The DAOs that are responsible for governing the alleged decentralized crypto protocols happen to be looked upon as cooperatives. The members of these cooperatives take part in matters of making decisions, as well as, at times, sharing the profits amongst themselves. Observing this factor, a Californian Federal Judge has come out with his opinion that under this case scenario, they should distribute the associated legal risk factors too.
As per the latest information received, the owners of BZRX, which happens to be a supposed governance token, have come under the scrutiny of a District Judge, Larry Burns, who has issued an official order for the filing of a class-action lawsuit against them. This is with regards to a hacking of the amount of $55 million, for which the judge feels they should absolutely be held responsible.
Under these circumstances, there happen to be a couple of uncomfortable questions cropping up. One of them would be related to the significance of an enterprise being decentralized. The further associated questions would be the fact as to what kind of accountability is shared amongst the DAO members and also the users of the protocol managed by them.
The Founders of bZx DAO, who in this case, happen to also be the defendants, have requested closure of the lawsuit filed, with the argument that according to their membership in a decentralized and autonomous enterprise, they do not possess any control of the crypto that happen to be deposited by the users in the bZx protocol, and neither are they answerable to them.
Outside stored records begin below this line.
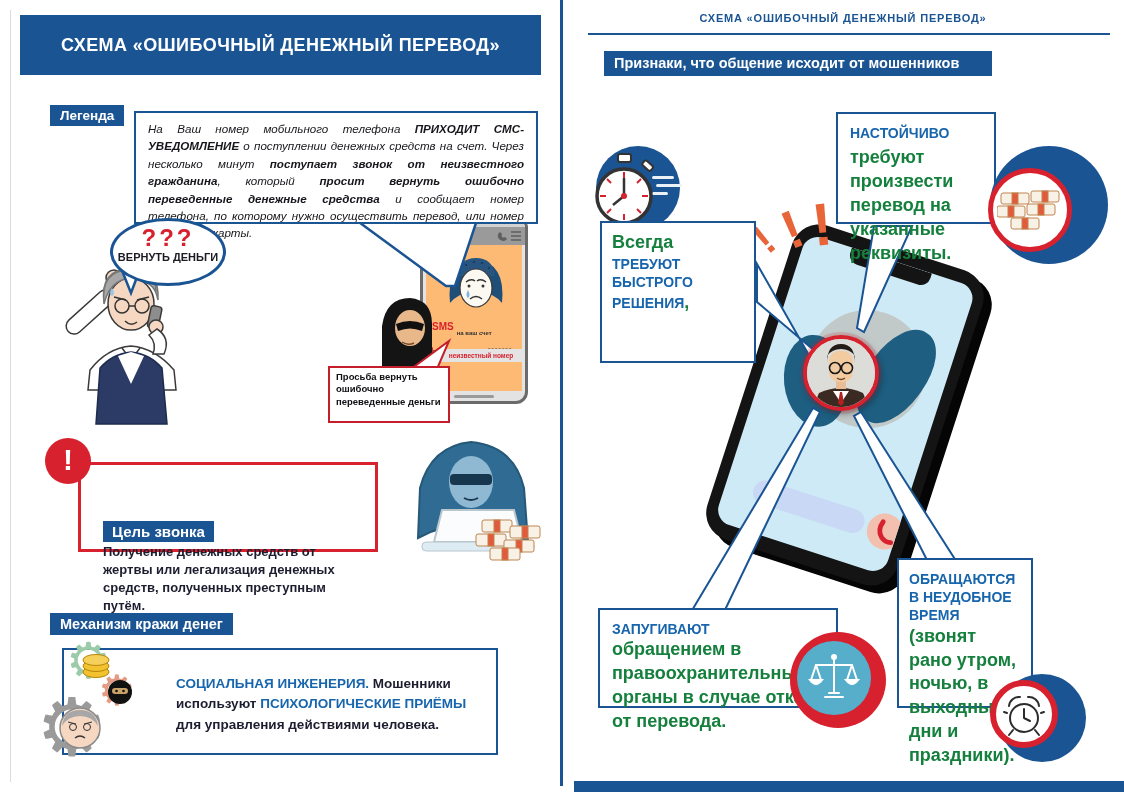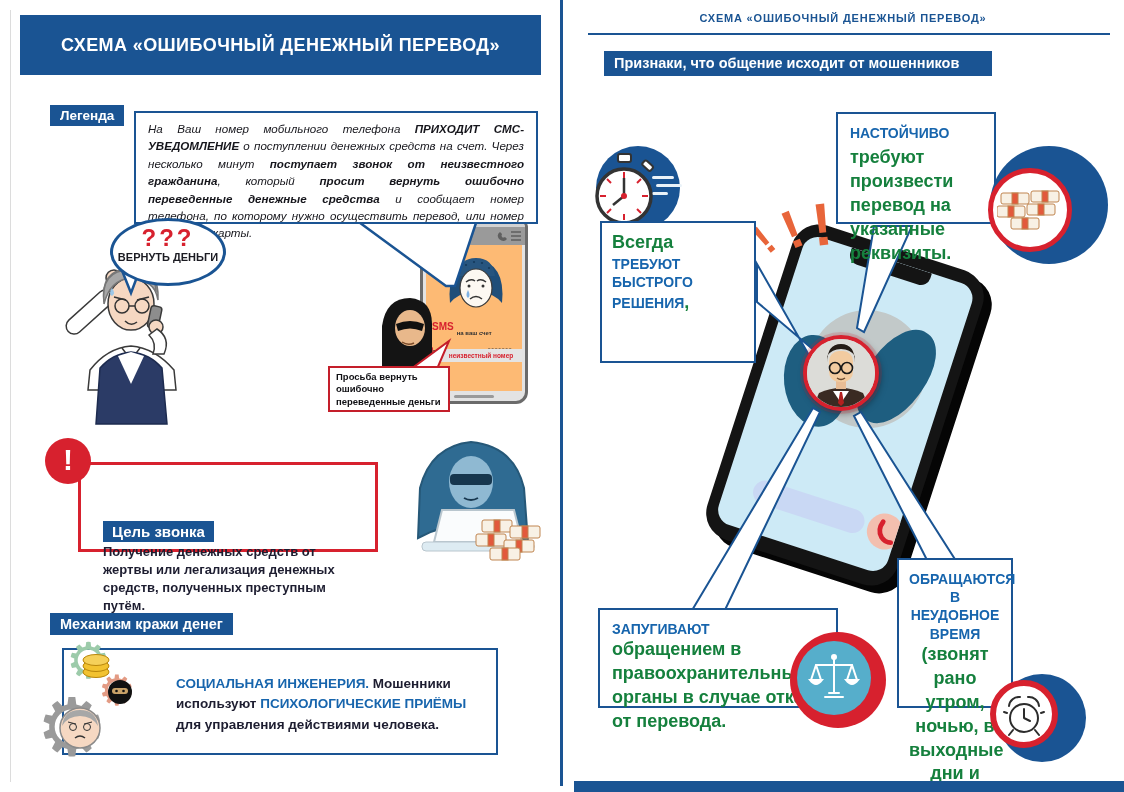"Просьба вернуть ошибочно переведенные" .note-box { height: 46px -> 57px }
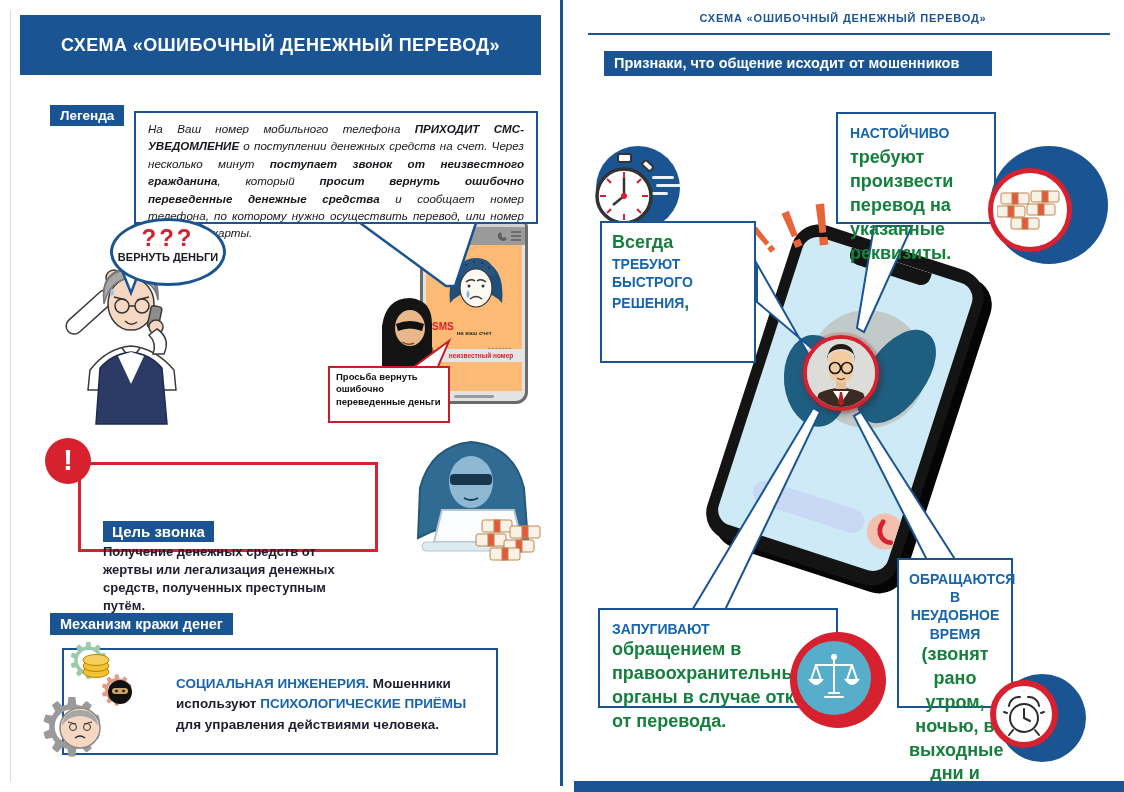"ОБРАЩАЮТСЯ В НЕУДОБНОЕ ВРЕМЯ" div.callout { text-align: center -> none; width: 116px -> 136px }
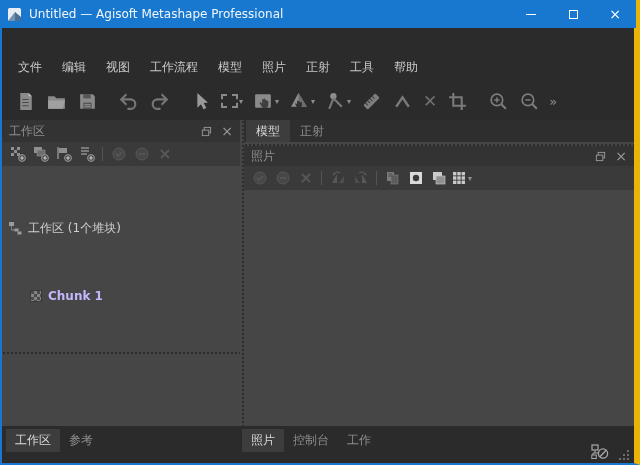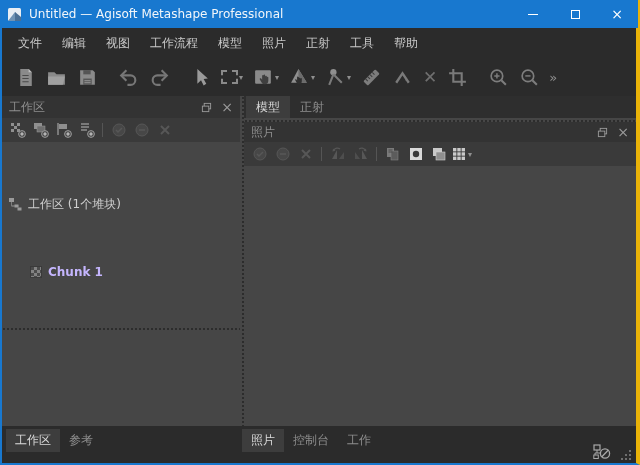"Untitled — Agisoft Metashape" .window { border-right: 4px solid #eab308 -> 6px solid #eab308 }
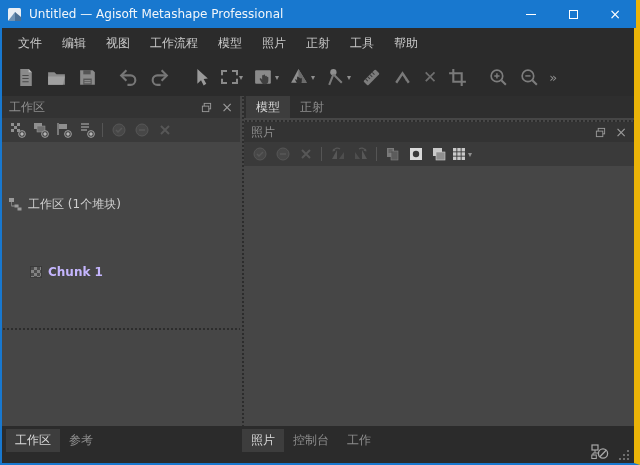"文件" .menubar { margin-top: none -> 24px }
Burns, however, refused them any relief and shared his opinion that the BZRX tokens provide control of the protocol, as well as the revenue that comes through it, this being the normal way of understanding the ownership issue of businesses. In his viewpoint, the hacking occurred due to a bZx developer getting duped by a phishing scam. According to him, it is possible for the founders to be general partners.
However, according to the Principal of Degen Legal, Zach Rozenberg, the entire system seems to be shying away from the actual problem and instead observing the real execution of governance, along with the issue of the management of administration. In his opinion, the industry often co-relates decentralization with trustlessness. There being plenty of members in the DAO does not signify the fact that it is the protocol that is trustless.
It was in the year 2019 that the bZx protocol happened to have been delivered by Tom Bean and Kyle Kistner. During that time, it was managed by bZerox, which was their own company. After a period of two years, the management was shifted to bZx DAO, operated by BZRX token holders. As per Kistner, they will now be absolutely ready for the entire regulatory scenario.
Through the order issued by Burns, he has made a supposition that taking part in governance could tell if a holder of BZRX is actually a general partner. In this case scenario, and according to Erich Dylus, who happens to be an independent attorney, the important question arises as to what exactly entails governance functioning. His further questions are,
If the votes are taken on-chain, do they happen to self-implement, or do holders of tokens take part in Snapshot votes that require a third party to implement the desired alterations? In his opinion, a DAO which does that happens to be more vulnerable to a legal body classification that it actually does not need.